WHAT YOU HAVE TO DO.
Repeat the data exactly. Pictures are not part of the copy.

GIVEN ENTRIES.
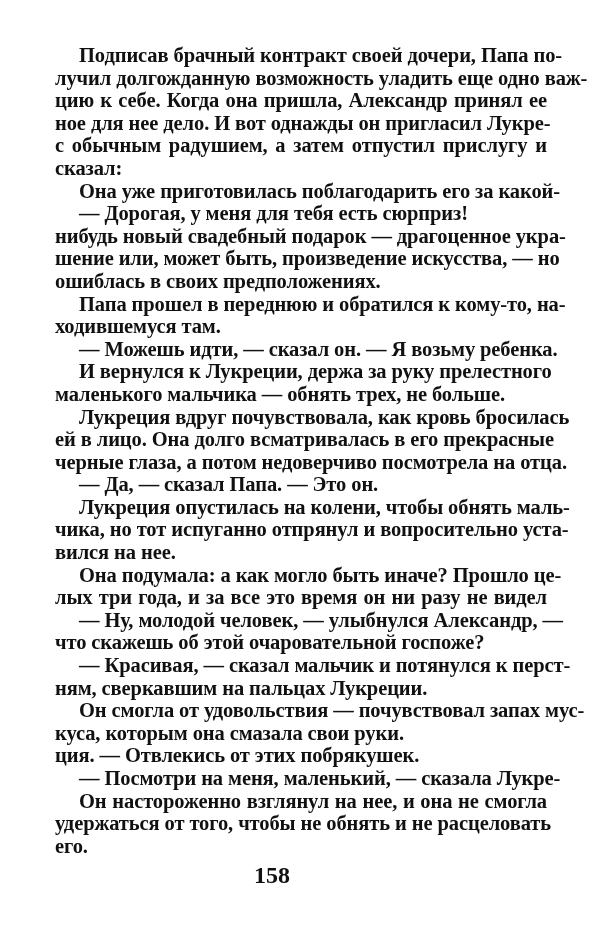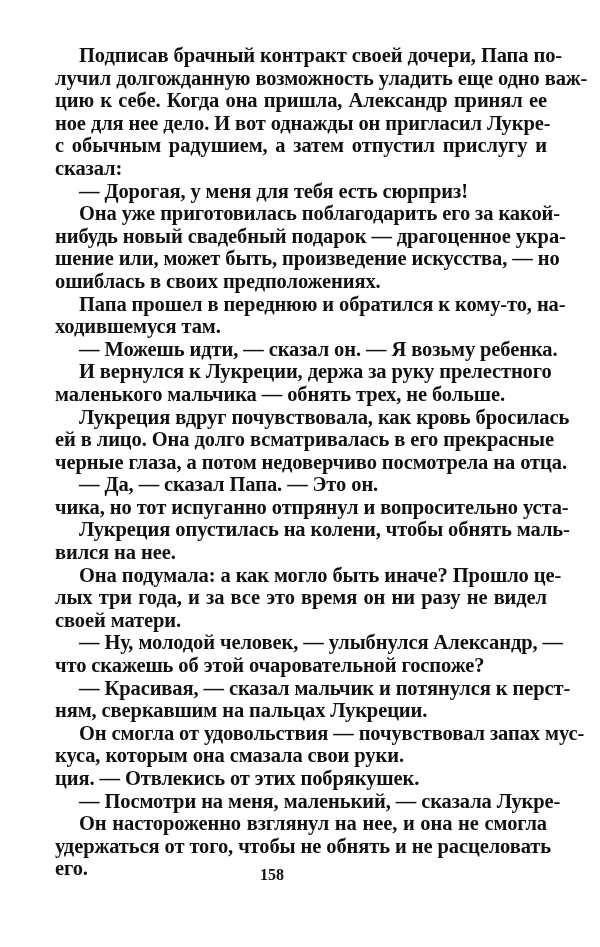--- a/index.html
+++ b/index.html
@@ -39,56 +39,55 @@
       letter-spacing: -0.1px;
     }
     .line.indent { padding-left: 24px; }
     .line.last { text-align-last: left; }
     .page-number {
       position: absolute;
       left: 0;
       width: 544px;
       top: 863px;
       text-align: center;
-      font-size: 16px;
+      font-size: 24px;
       font-weight: bold;
       line-height: 24px;
     }
   </style>
 </head>
 <body>
 
 <div class="page">
   <div class="text-block" id="text-block">
       <span class="line indent">Подписав брачный контракт своей дочери, Папа по-</span>
       <span class="line">лучил долгожданную возможность уладить еще одно важ-</span>
       <span class="line">цию к себе. Когда она пришла, Александр принял ее</span>
       <span class="line">ное для нее дело. И вот однажды он пригласил Лукре-</span>
       <span class="line">с обычным радушием, а затем отпустил прислугу и</span>
       <span class="line last">сказал:</span>
+      <span class="line indent">Она уже приготовилась поблагодарить его за какой-</span>
       <span class="line indent last">— Дорогая, у меня для тебя есть сюрприз!</span>
-      <span class="line indent">Она уже приготовилась поблагодарить его за какой-</span>
       <span class="line">нибудь новый свадебный подарок — драгоценное укра-</span>
       <span class="line">шение или, может быть, произведение искусства, — но</span>
       <span class="line last">ошиблась в своих предположениях.</span>
       <span class="line indent">Папа прошел в переднюю и обратился к кому-то, на-</span>
       <span class="line last">ходившемуся там.</span>
       <span class="line indent">— Можешь идти, — сказал он. — Я возьму ребенка.</span>
       <span class="line indent">И вернулся к Лукреции, держа за руку прелестного</span>
       <span class="line last">маленького мальчика — обнять трех, не больше.</span>
       <span class="line indent">Лукреция вдруг почувствовала, как кровь бросилась</span>
       <span class="line">ей в лицо. Она долго всматривалась в его прекрасные</span>
       <span class="line">черные глаза, а потом недоверчиво посмотрела на отца.</span>
       <span class="line indent last">— Да, — сказал Папа. — Это он.</span>
+      <span class="line indent">Лукреция опустилась на колени, чтобы обнять маль-</span>
       <span class="line">чика, но тот испуганно отпрянул и вопросительно уста-</span>
-      <span class="line indent">Лукреция опустилась на колени, чтобы обнять маль-</span>
       <span class="line last">вился на нее.</span>
       <span class="line indent">Она подумала: а как могло быть иначе? Прошло це-</span>
       <span class="line">лых три года, и за все это время он ни разу не видел</span>
-      <span class="line last">своей матери.</span>
       <span class="line indent">— Ну, молодой человек, — улыбнулся Александр, —</span>
       <span class="line last">что скажешь об этой очаровательной госпоже?</span>
       <span class="line indent">— Красивая, — сказал мальчик и потянулся к перст-</span>
       <span class="line last">ням, сверкавшим на пальцах Лукреции.</span>
       <span class="line indent">Он смогла от удовольствия — почувствовал запах мус-</span>
       <span class="line last">куса, которым она смазала свои руки.</span>
       <span class="line last">ция. — Отвлекись от этих побрякушек.</span>
       <span class="line indent">— Посмотри на меня, маленький, — сказала Лукре-</span>
       <span class="line indent">Он настороженно взглянул на нее, и она не смогла</span>
       <span class="line">удержаться от того, чтобы не обнять и не расцеловать</span>

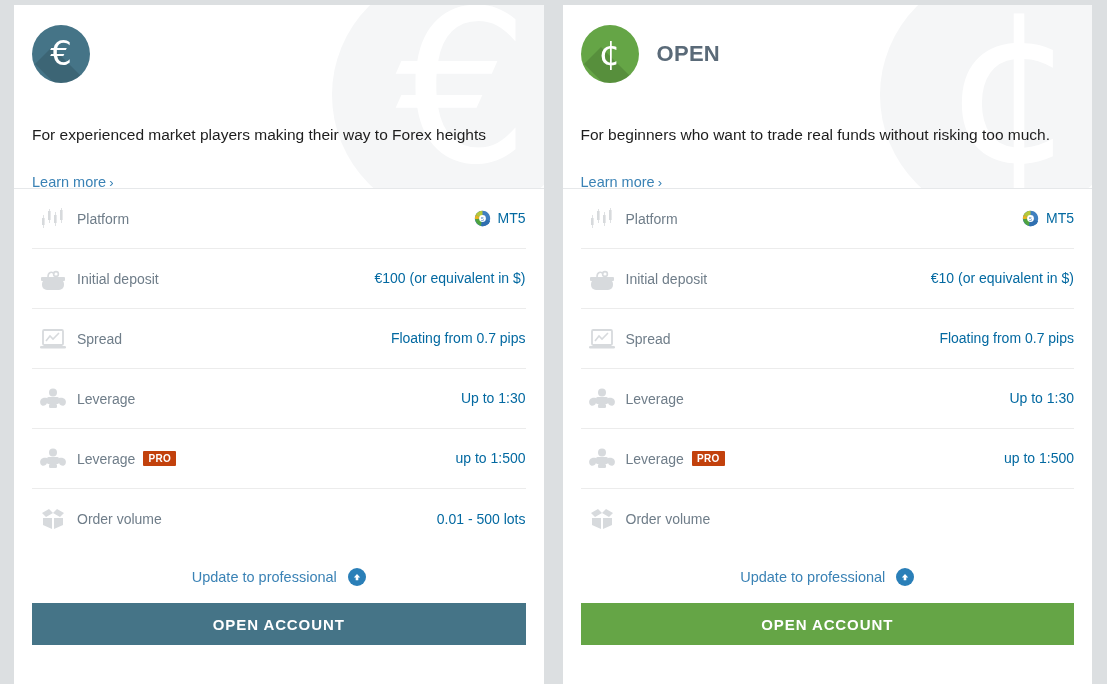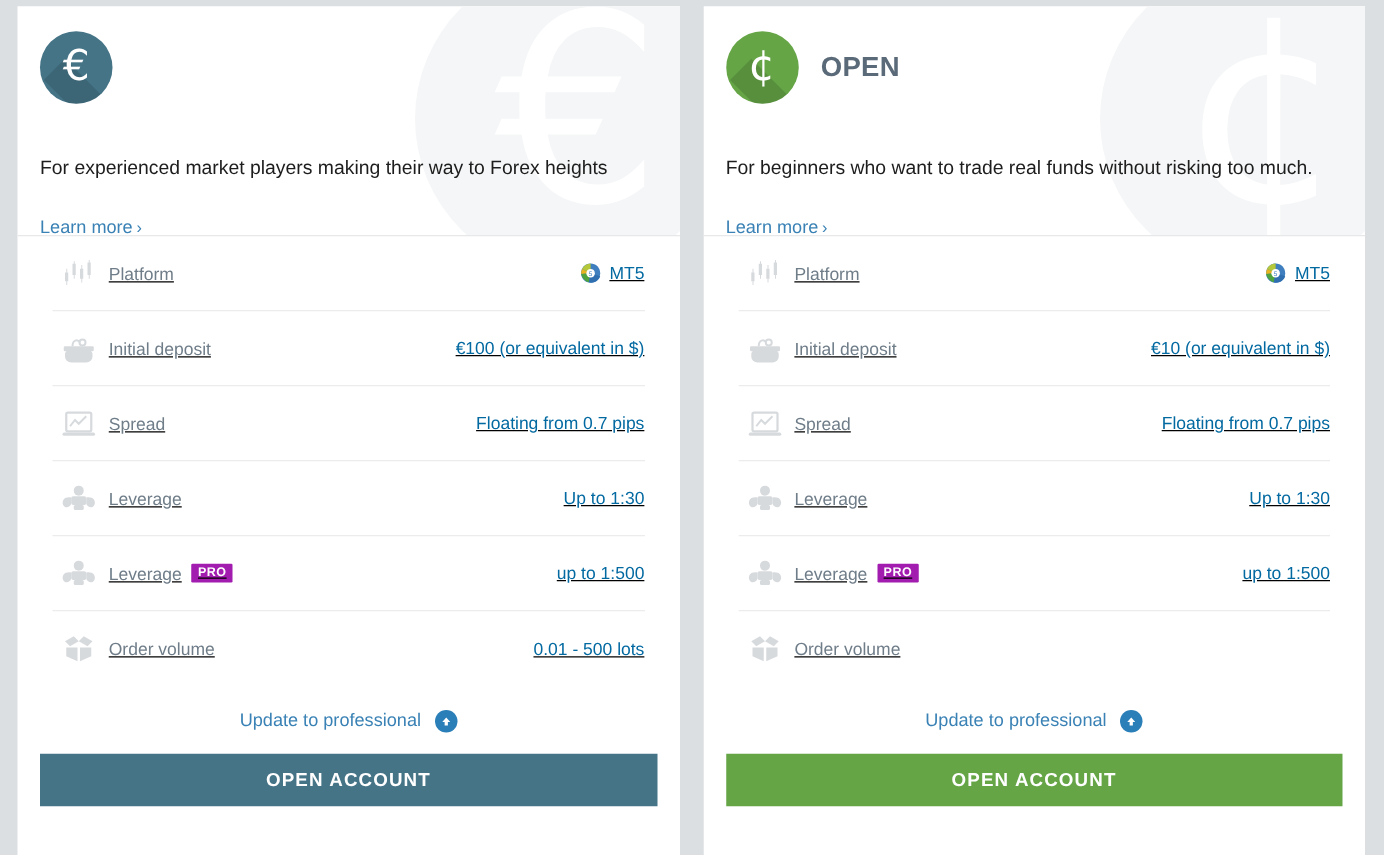--- a/index.html
+++ b/index.html
@@ -110,21 +110,21 @@
     font-size: 14.5px;
     color: #3a82b5;
     text-decoration: none;
     cursor: pointer;
   }
   .learn-more .chev { margin-left: 3px; font-size: 13px; }
 
   .divider-top { height: 1px; background: #e6e8ea; }
 
   
-  .specs { padding: 0 28px; text-decoration: underline; }
+  .specs { padding: 0 18px; }
   .spec-row {
     display: flex;
     align-items: center;
     height: 60px;
     border-bottom: 1px solid #ececec;
   }
   .spec-row:last-child { border-bottom: none; }
   .spec-icon {
     flex: 0 0 42px;
     height: 34px;
@@ -137,21 +137,21 @@
     flex: 1 1 auto;
     font-size: 14px;
     color: #6f7d89;
     display: flex;
     align-items: center;
     gap: 8px;
     padding-left: 3px;
   }
   .pro-badge {
     display: inline-block;
-    background: #a21caf;
+    background: #c2410c;
     color: #fff;
     font-size: 10px;
     font-weight: bold;
     letter-spacing: 0.4px;
     padding: 2px 5px 2px 5px;
     line-height: 1.1;
     border-radius: 1px;
   }
   .spec-value {
     flex: 0 0 auto;

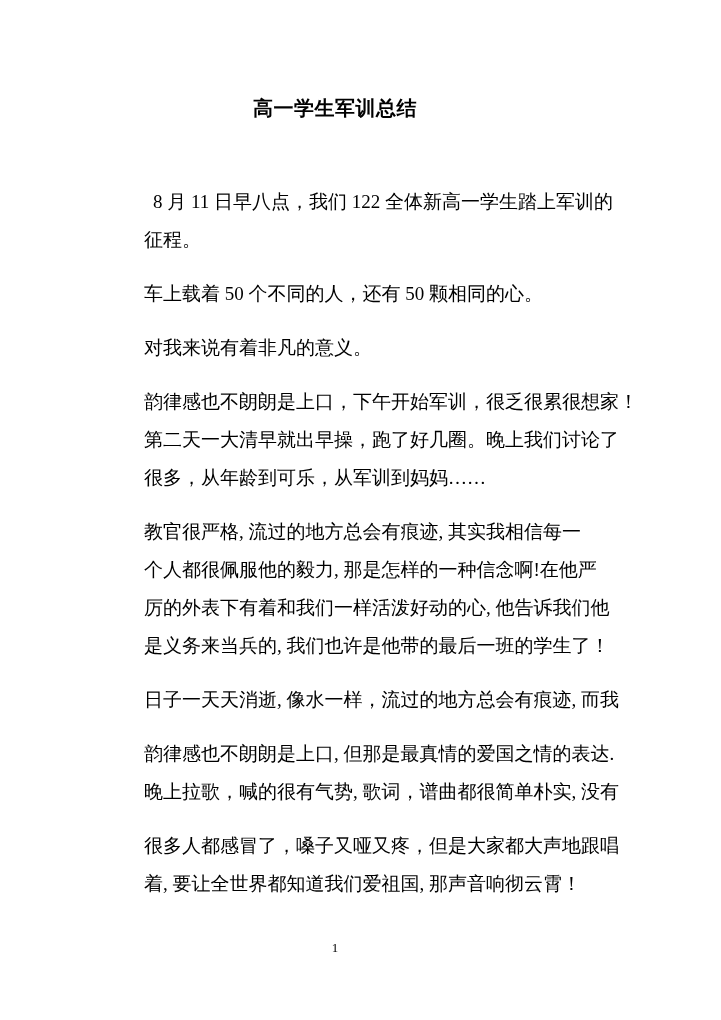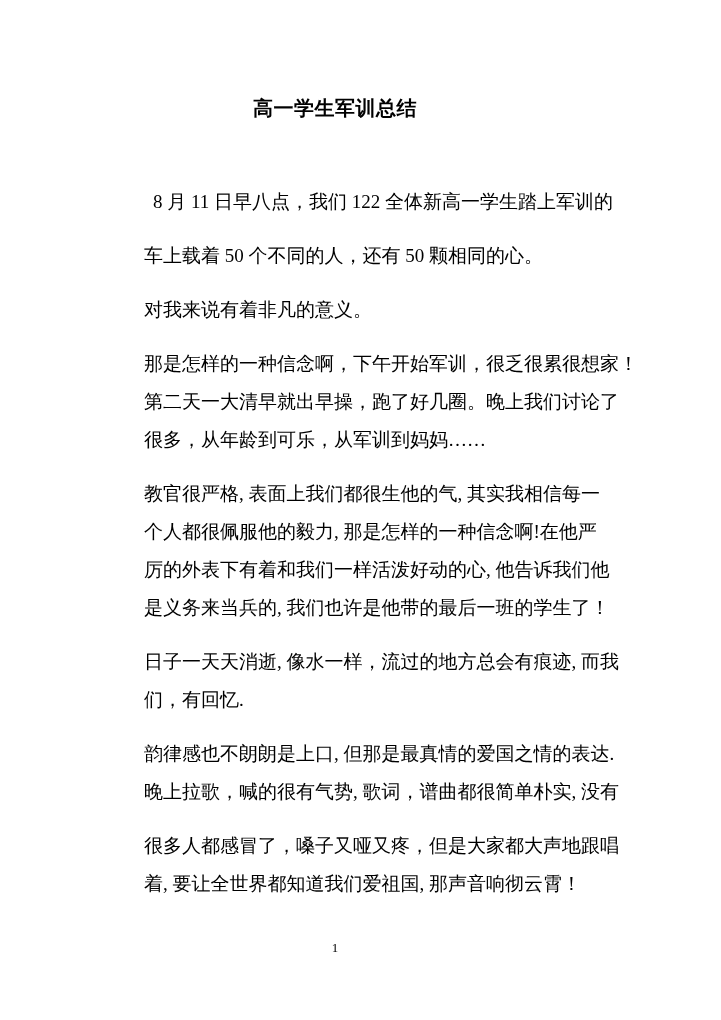--- a/index.html
+++ b/index.html
@@ -59,41 +59,41 @@
 </style>
 </head>
 <body>
 
 <div class="page">
   <div class="doc-title">高一学生军训总结</div>
 
   <div class="doc-body">
       <div class="para">
         <div class="line indent">8 月 11 日早八点，我们 122 全体新高一学生踏上军训的</div>
+        <div class="line">征程。</div>
       </div>
       <div class="para">
         <div class="line">车上载着 50 个不同的人，还有 50 颗相同的心。</div>
       </div>
       <div class="para">
         <div class="line">对我来说有着非凡的意义。</div>
       </div>
       <div class="para">
-        <div class="line">那是怎样的一种信念啊，下午开始军训，很乏很累很想家！</div>
+        <div class="line">韵律感也不朗朗是上口，下午开始军训，很乏很累很想家！</div>
         <div class="line">第二天一大清早就出早操，跑了好几圈。晚上我们讨论了</div>
         <div class="line">很多，从年龄到可乐，从军训到妈妈……</div>
       </div>
       <div class="para">
-        <div class="line">教官很严格, 表面上我们都很生他的气, 其实我相信每一</div>
+        <div class="line">教官很严格, 流过的地方总会有痕迹, 其实我相信每一</div>
         <div class="line">个人都很佩服他的毅力, 那是怎样的一种信念啊!在他严</div>
         <div class="line">厉的外表下有着和我们一样活泼好动的心, 他告诉我们他</div>
         <div class="line">是义务来当兵的, 我们也许是他带的最后一班的学生了！</div>
       </div>
       <div class="para">
         <div class="line">日子一天天消逝, 像水一样，流过的地方总会有痕迹, 而我</div>
-        <div class="line">们，有回忆.</div>
       </div>
       <div class="para">
         <div class="line">韵律感也不朗朗是上口, 但那是最真情的爱国之情的表达.</div>
         <div class="line">晚上拉歌，喊的很有气势, 歌词，谱曲都很简单朴实, 没有</div>
       </div>
       <div class="para">
         <div class="line">很多人都感冒了，嗓子又哑又疼，但是大家都大声地跟唱</div>
         <div class="line">着, 要让全世界都知道我们爱祖国, 那声音响彻云霄！</div>
       </div>
     </div>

ANSWER SECTION.
--- a/index.html
+++ b/index.html
@@ -39,56 +39,55 @@
       letter-spacing: -0.1px;
     }
     .line.indent { padding-left: 24px; }
     .line.last { text-align-last: left; }
     .page-number {
       position: absolute;
       left: 0;
       width: 544px;
       top: 863px;
       text-align: center;
-      font-size: 16px;
+      font-size: 24px;
       font-weight: bold;
       line-height: 24px;
     }
   </style>
 </head>
 <body>
 
 <div class="page">
   <div class="text-block" id="text-block">
       <span class="line indent">Подписав брачный контракт своей дочери, Папа по-</span>
       <span class="line">лучил долгожданную возможность уладить еще одно важ-</span>
       <span class="line">цию к себе. Когда она пришла, Александр принял ее</span>
       <span class="line">ное для нее дело. И вот однажды он пригласил Лукре-</span>
       <span class="line">с обычным радушием, а затем отпустил прислугу и</span>
       <span class="line last">сказал:</span>
+      <span class="line indent">Она уже приготовилась поблагодарить его за какой-</span>
       <span class="line indent last">— Дорогая, у меня для тебя есть сюрприз!</span>
-      <span class="line indent">Она уже приготовилась поблагодарить его за какой-</span>
       <span class="line">нибудь новый свадебный подарок — драгоценное укра-</span>
       <span class="line">шение или, может быть, произведение искусства, — но</span>
       <span class="line last">ошиблась в своих предположениях.</span>
       <span class="line indent">Папа прошел в переднюю и обратился к кому-то, на-</span>
       <span class="line last">ходившемуся там.</span>
       <span class="line indent">— Можешь идти, — сказал он. — Я возьму ребенка.</span>
       <span class="line indent">И вернулся к Лукреции, держа за руку прелестного</span>
       <span class="line last">маленького мальчика — обнять трех, не больше.</span>
       <span class="line indent">Лукреция вдруг почувствовала, как кровь бросилась</span>
       <span class="line">ей в лицо. Она долго всматривалась в его прекрасные</span>
       <span class="line">черные глаза, а потом недоверчиво посмотрела на отца.</span>
       <span class="line indent last">— Да, — сказал Папа. — Это он.</span>
+      <span class="line indent">Лукреция опустилась на колени, чтобы обнять маль-</span>
       <span class="line">чика, но тот испуганно отпрянул и вопросительно уста-</span>
-      <span class="line indent">Лукреция опустилась на колени, чтобы обнять маль-</span>
       <span class="line last">вился на нее.</span>
       <span class="line indent">Она подумала: а как могло быть иначе? Прошло це-</span>
       <span class="line">лых три года, и за все это время он ни разу не видел</span>
-      <span class="line last">своей матери.</span>
       <span class="line indent">— Ну, молодой человек, — улыбнулся Александр, —</span>
       <span class="line last">что скажешь об этой очаровательной госпоже?</span>
       <span class="line indent">— Красивая, — сказал мальчик и потянулся к перст-</span>
       <span class="line last">ням, сверкавшим на пальцах Лукреции.</span>
       <span class="line indent">Он смогла от удовольствия — почувствовал запах мус-</span>
       <span class="line last">куса, которым она смазала свои руки.</span>
       <span class="line last">ция. — Отвлекись от этих побрякушек.</span>
       <span class="line indent">— Посмотри на меня, маленький, — сказала Лукре-</span>
       <span class="line indent">Он настороженно взглянул на нее, и она не смогла</span>
       <span class="line">удержаться от того, чтобы не обнять и не расцеловать</span>

--- a/index.html
+++ b/index.html
@@ -110,21 +110,21 @@
     font-size: 14.5px;
     color: #3a82b5;
     text-decoration: none;
     cursor: pointer;
   }
   .learn-more .chev { margin-left: 3px; font-size: 13px; }
 
   .divider-top { height: 1px; background: #e6e8ea; }
 
   
-  .specs { padding: 0 28px; text-decoration: underline; }
+  .specs { padding: 0 18px; }
   .spec-row {
     display: flex;
     align-items: center;
     height: 60px;
     border-bottom: 1px solid #ececec;
   }
   .spec-row:last-child { border-bottom: none; }
   .spec-icon {
     flex: 0 0 42px;
     height: 34px;
@@ -137,21 +137,21 @@
     flex: 1 1 auto;
     font-size: 14px;
     color: #6f7d89;
     display: flex;
     align-items: center;
     gap: 8px;
     padding-left: 3px;
   }
   .pro-badge {
     display: inline-block;
-    background: #a21caf;
+    background: #c2410c;
     color: #fff;
     font-size: 10px;
     font-weight: bold;
     letter-spacing: 0.4px;
     padding: 2px 5px 2px 5px;
     line-height: 1.1;
     border-radius: 1px;
   }
   .spec-value {
     flex: 0 0 auto;

--- a/index.html
+++ b/index.html
@@ -59,41 +59,41 @@
 </style>
 </head>
 <body>
 
 <div class="page">
   <div class="doc-title">高一学生军训总结</div>
 
   <div class="doc-body">
       <div class="para">
         <div class="line indent">8 月 11 日早八点，我们 122 全体新高一学生踏上军训的</div>
+        <div class="line">征程。</div>
       </div>
       <div class="para">
         <div class="line">车上载着 50 个不同的人，还有 50 颗相同的心。</div>
       </div>
       <div class="para">
         <div class="line">对我来说有着非凡的意义。</div>
       </div>
       <div class="para">
-        <div class="line">那是怎样的一种信念啊，下午开始军训，很乏很累很想家！</div>
+        <div class="line">韵律感也不朗朗是上口，下午开始军训，很乏很累很想家！</div>
         <div class="line">第二天一大清早就出早操，跑了好几圈。晚上我们讨论了</div>
         <div class="line">很多，从年龄到可乐，从军训到妈妈……</div>
       </div>
       <div class="para">
-        <div class="line">教官很严格, 表面上我们都很生他的气, 其实我相信每一</div>
+        <div class="line">教官很严格, 流过的地方总会有痕迹, 其实我相信每一</div>
         <div class="line">个人都很佩服他的毅力, 那是怎样的一种信念啊!在他严</div>
         <div class="line">厉的外表下有着和我们一样活泼好动的心, 他告诉我们他</div>
         <div class="line">是义务来当兵的, 我们也许是他带的最后一班的学生了！</div>
       </div>
       <div class="para">
         <div class="line">日子一天天消逝, 像水一样，流过的地方总会有痕迹, 而我</div>
-        <div class="line">们，有回忆.</div>
       </div>
       <div class="para">
         <div class="line">韵律感也不朗朗是上口, 但那是最真情的爱国之情的表达.</div>
         <div class="line">晚上拉歌，喊的很有气势, 歌词，谱曲都很简单朴实, 没有</div>
       </div>
       <div class="para">
         <div class="line">很多人都感冒了，嗓子又哑又疼，但是大家都大声地跟唱</div>
         <div class="line">着, 要让全世界都知道我们爱祖国, 那声音响彻云霄！</div>
       </div>
     </div>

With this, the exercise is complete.